Copy each line of the records that contains the word "Oakley".
▼▼▼
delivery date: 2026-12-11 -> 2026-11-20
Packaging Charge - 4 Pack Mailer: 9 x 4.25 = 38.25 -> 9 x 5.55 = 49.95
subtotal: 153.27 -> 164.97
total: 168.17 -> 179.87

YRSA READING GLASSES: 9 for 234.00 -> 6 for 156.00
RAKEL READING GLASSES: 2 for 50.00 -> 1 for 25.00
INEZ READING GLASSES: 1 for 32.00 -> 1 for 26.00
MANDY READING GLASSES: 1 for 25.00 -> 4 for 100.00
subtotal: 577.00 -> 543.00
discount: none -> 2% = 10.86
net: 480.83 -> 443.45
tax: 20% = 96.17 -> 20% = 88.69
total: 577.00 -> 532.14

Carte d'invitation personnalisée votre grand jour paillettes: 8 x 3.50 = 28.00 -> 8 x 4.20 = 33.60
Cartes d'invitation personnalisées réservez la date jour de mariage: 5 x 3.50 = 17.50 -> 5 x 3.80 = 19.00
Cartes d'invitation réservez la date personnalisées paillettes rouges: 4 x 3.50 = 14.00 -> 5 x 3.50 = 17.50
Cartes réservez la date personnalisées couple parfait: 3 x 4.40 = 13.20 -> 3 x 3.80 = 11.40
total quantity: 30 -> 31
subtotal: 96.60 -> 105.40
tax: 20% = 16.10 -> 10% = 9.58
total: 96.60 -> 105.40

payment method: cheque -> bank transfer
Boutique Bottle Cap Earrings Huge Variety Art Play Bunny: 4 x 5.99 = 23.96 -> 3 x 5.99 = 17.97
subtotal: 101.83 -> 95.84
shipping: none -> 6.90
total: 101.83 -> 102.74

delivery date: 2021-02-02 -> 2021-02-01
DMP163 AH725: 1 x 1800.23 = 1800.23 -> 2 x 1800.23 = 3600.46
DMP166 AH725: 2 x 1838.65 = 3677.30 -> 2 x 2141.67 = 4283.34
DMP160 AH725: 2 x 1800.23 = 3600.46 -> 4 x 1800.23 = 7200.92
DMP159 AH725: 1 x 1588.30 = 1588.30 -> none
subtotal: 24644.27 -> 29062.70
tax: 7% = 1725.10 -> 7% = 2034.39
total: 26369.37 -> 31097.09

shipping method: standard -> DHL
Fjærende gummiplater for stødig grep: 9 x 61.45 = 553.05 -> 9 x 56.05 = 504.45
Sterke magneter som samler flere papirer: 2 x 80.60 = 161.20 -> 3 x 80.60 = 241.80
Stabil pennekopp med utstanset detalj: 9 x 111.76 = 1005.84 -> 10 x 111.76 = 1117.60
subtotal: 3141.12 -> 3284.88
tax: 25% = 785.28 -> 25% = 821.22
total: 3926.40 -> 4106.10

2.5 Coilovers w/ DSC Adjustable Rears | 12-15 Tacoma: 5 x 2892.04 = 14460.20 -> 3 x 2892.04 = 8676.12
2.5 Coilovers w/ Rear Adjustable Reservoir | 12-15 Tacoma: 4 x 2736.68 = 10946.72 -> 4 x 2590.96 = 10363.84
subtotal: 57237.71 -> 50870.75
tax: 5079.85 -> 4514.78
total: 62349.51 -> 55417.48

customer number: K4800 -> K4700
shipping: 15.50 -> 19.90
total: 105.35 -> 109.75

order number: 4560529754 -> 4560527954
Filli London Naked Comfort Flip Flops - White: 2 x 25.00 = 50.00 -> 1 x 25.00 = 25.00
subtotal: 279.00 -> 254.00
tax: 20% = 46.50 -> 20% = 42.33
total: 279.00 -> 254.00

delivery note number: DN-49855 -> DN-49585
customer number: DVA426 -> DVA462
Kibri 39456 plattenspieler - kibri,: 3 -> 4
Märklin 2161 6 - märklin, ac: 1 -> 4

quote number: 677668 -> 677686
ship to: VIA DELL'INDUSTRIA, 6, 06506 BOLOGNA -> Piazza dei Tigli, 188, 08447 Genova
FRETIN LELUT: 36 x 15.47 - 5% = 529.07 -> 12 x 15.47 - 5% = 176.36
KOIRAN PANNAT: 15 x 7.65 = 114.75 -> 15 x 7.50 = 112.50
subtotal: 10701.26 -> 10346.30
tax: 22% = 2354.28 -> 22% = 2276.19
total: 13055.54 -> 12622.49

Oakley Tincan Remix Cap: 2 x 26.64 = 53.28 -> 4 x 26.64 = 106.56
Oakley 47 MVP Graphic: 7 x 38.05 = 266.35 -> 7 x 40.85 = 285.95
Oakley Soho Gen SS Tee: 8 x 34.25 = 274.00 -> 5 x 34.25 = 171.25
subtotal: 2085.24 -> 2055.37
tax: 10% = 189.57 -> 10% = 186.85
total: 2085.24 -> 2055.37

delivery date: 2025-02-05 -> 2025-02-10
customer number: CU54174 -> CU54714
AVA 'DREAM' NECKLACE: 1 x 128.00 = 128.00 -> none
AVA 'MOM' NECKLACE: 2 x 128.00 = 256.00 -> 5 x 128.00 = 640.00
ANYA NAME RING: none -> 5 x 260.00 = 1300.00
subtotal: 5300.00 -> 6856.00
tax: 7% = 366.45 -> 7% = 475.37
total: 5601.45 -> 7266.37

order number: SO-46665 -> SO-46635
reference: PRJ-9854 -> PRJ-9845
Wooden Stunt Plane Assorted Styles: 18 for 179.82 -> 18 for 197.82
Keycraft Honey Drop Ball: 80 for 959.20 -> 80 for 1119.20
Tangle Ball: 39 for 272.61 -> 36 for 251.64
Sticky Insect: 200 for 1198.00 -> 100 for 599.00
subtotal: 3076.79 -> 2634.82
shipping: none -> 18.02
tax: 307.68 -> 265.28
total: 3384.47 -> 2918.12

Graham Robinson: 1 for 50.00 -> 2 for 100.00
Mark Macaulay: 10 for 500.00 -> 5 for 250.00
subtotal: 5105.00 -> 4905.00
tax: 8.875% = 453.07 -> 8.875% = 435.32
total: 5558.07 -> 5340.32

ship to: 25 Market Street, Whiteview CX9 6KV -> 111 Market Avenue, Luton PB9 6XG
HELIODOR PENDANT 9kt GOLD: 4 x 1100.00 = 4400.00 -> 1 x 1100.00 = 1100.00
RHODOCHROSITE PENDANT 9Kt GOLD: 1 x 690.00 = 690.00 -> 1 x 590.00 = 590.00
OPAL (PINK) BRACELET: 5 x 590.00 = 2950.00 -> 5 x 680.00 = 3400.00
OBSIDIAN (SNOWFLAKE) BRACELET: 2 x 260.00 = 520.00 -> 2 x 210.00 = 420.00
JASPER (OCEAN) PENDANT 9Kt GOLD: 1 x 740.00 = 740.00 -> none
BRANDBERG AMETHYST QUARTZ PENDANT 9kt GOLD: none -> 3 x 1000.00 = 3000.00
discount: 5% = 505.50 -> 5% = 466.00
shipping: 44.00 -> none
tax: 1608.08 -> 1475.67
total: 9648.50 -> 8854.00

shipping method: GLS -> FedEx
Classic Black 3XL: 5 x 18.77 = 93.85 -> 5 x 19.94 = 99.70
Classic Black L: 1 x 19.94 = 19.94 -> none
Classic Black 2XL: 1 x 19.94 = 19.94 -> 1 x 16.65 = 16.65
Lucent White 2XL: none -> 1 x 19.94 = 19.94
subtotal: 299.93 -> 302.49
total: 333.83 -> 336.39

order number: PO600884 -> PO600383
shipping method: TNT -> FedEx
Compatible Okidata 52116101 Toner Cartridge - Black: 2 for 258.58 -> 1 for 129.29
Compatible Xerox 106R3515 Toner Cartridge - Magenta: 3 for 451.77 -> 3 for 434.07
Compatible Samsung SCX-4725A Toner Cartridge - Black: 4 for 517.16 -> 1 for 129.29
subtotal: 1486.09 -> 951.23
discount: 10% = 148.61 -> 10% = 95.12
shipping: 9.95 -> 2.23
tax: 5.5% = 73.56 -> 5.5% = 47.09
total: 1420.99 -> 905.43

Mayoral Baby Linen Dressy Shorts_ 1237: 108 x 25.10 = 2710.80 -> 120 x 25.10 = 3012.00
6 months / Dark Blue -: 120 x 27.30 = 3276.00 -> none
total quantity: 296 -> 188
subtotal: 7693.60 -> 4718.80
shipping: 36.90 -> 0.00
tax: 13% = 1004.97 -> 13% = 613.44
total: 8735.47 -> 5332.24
▲▲▲
Solution for this problem =
Oakley Tincan Remix Cap: 2 x 26.64 = 53.28 -> 4 x 26.64 = 106.56
Oakley 47 MVP Graphic: 7 x 38.05 = 266.35 -> 7 x 40.85 = 285.95
Oakley Soho Gen SS Tee: 8 x 34.25 = 274.00 -> 5 x 34.25 = 171.25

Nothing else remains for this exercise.